Sometimes i bedazzle even myself. Im surprised how i become a fan of DBSK. I just bought a poster(i only have 1 poster of slamdunk at home btw) and 2 keychains. Lol. The thing that bedazzles me is that i somehow used to dislike fans, and i sortof became 1 myself. I used to as i dont like fans for certain reasons i dont remember why, and nowadays i still feel that way. I just suddenly felt weird just now seeing some things, to the point that i wish to talk about it here. I have a few theories on the reason behind it, but my point is, i think i dislike fans or being a fan and i maybe i subconsciously still do, but i dont remember why. I suddenly felt a bout(dont mind me i dont know what word to use) of unhappiness just now, with certain thoughts coming to my mind, and i was, why do i feel this way? Lol.

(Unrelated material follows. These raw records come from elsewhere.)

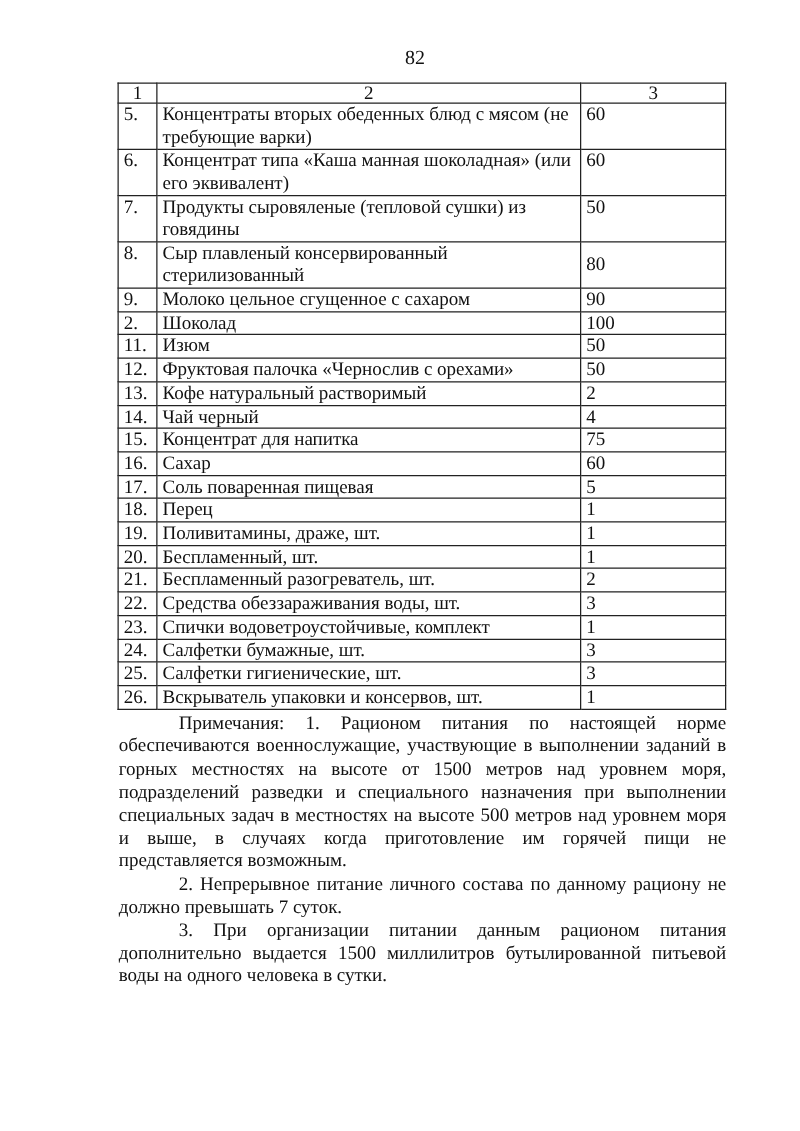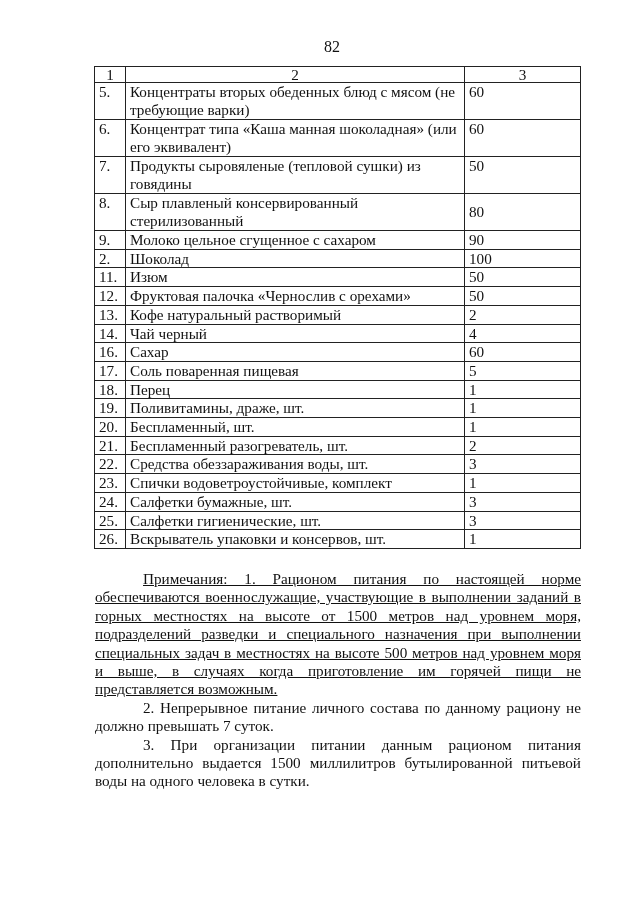"15." tr { html: none -> <tr> <td>15.</td> <td>Концентрат для напитка</td> <td>75</td> </tr> }
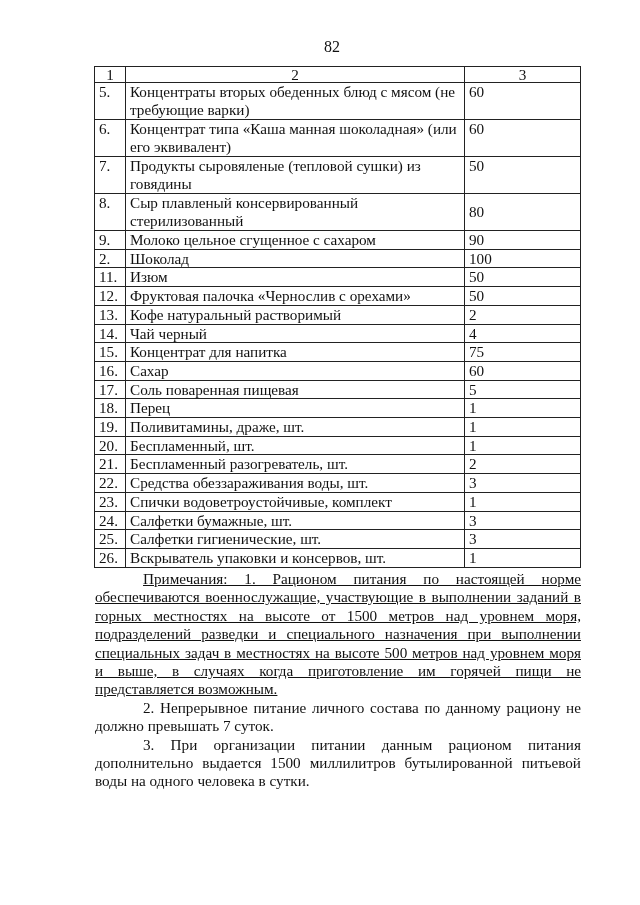"Примечания: 1. Рационом питания по" .notes p.first { text-decoration: underline -> none }
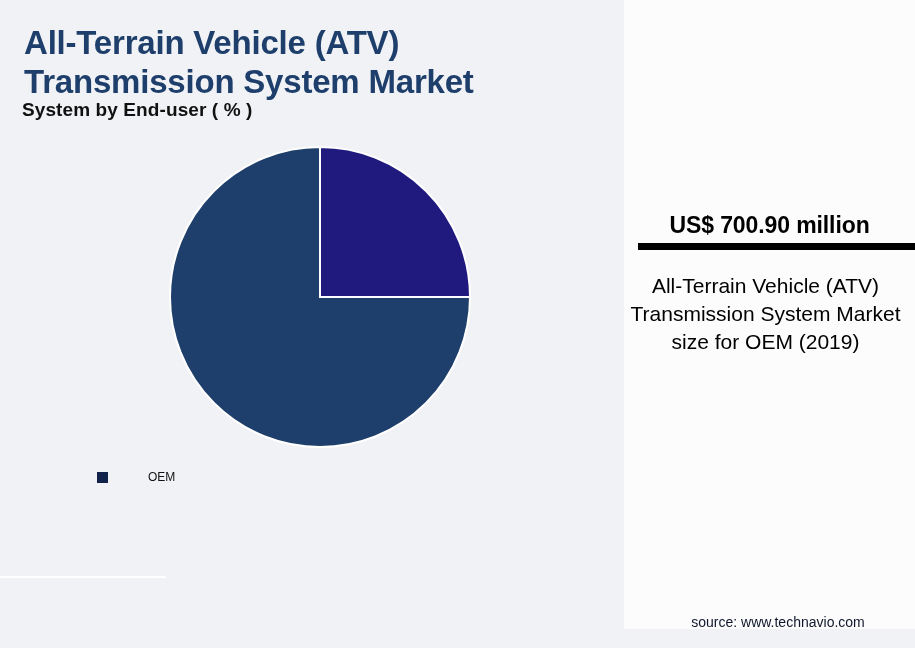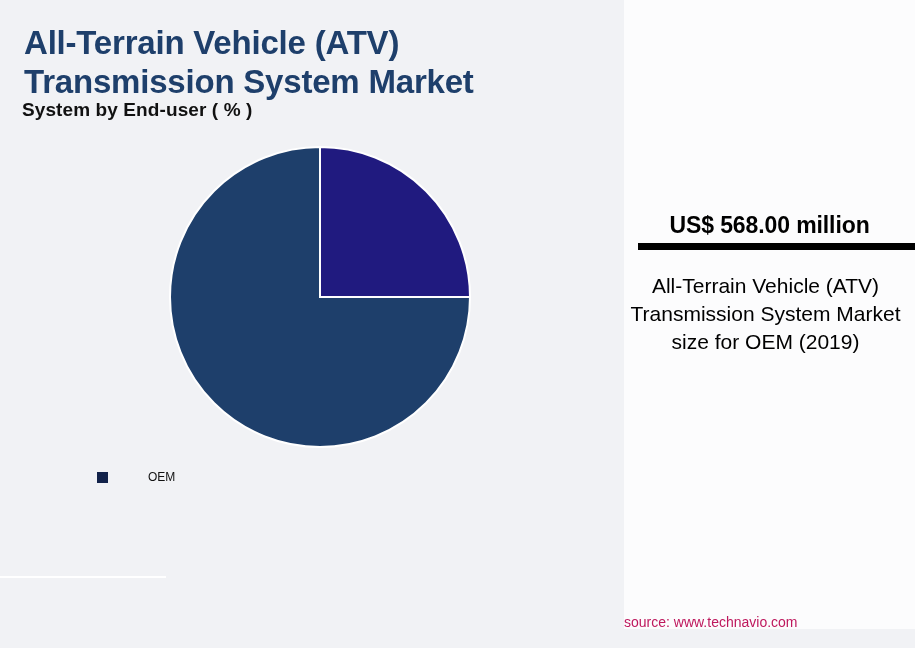"US$ 568.00 million" div.kpi-value { text: 568.00 -> 700.90 }
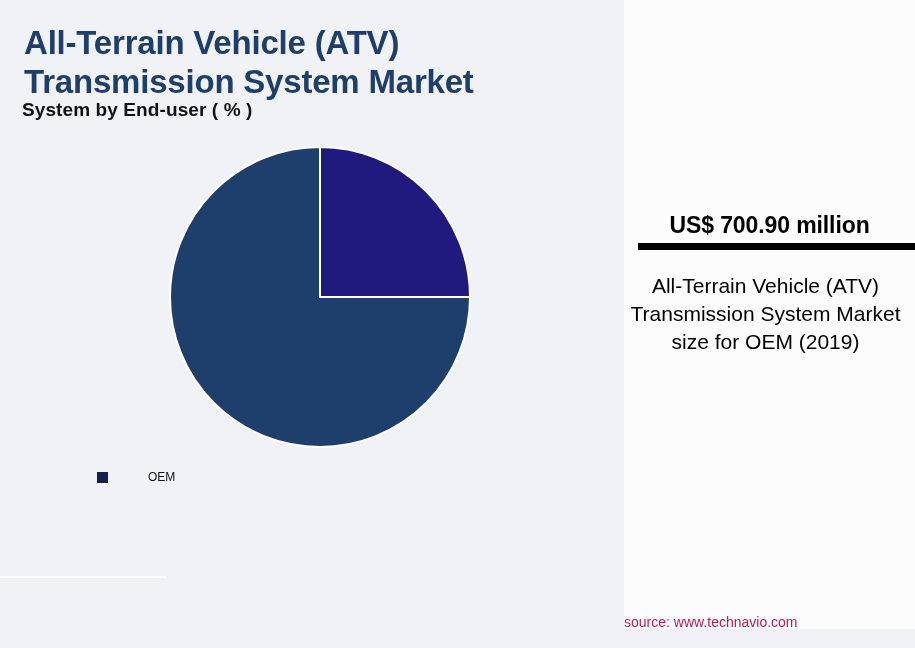"source: www.technavio.com" .source-note { color: #be185d -> #0f172a; left: 0 -> 17px; text-align: left -> center }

Anyway i felt very happy after buying the stuffs. Haha. Retail therapy. Havent bought stuff for some time. Though 1 of the keychains i have no use of. Hmm. What should i do with it? :-p

Oh ya, the reason i wanted to post was more of something that happened yesterday. I know its another feeling again, but these 2 are really bedazzling feelings that i want to let out. Yesterday morning, that feeling was more bedazzling, and that feeling actually enlightened me that i might have an ulterior motive in wanting something to happen. Again, cause its big enough as i felt my feelings crashing, like the suddenly feeling of sianness. The ulterior motive, behind why i felt that way, is why im writing here and am worried about. Those feelings went away after 5 min. I'M NOT WEAK OK? :-p Anyway,im just concerned of the reasons behind these feelings. Sorry i'm ambiguous on the things that really happened. I guess im not comfortable saying it here. Cause they are really private. I do have really private moments i dont really wish to share ok? :-p Especially since they involve my weaknesses i guess. But yea i got to let it though somehow thats why im here ranting. OK. I'm going to pray about it. Ja Na~ =)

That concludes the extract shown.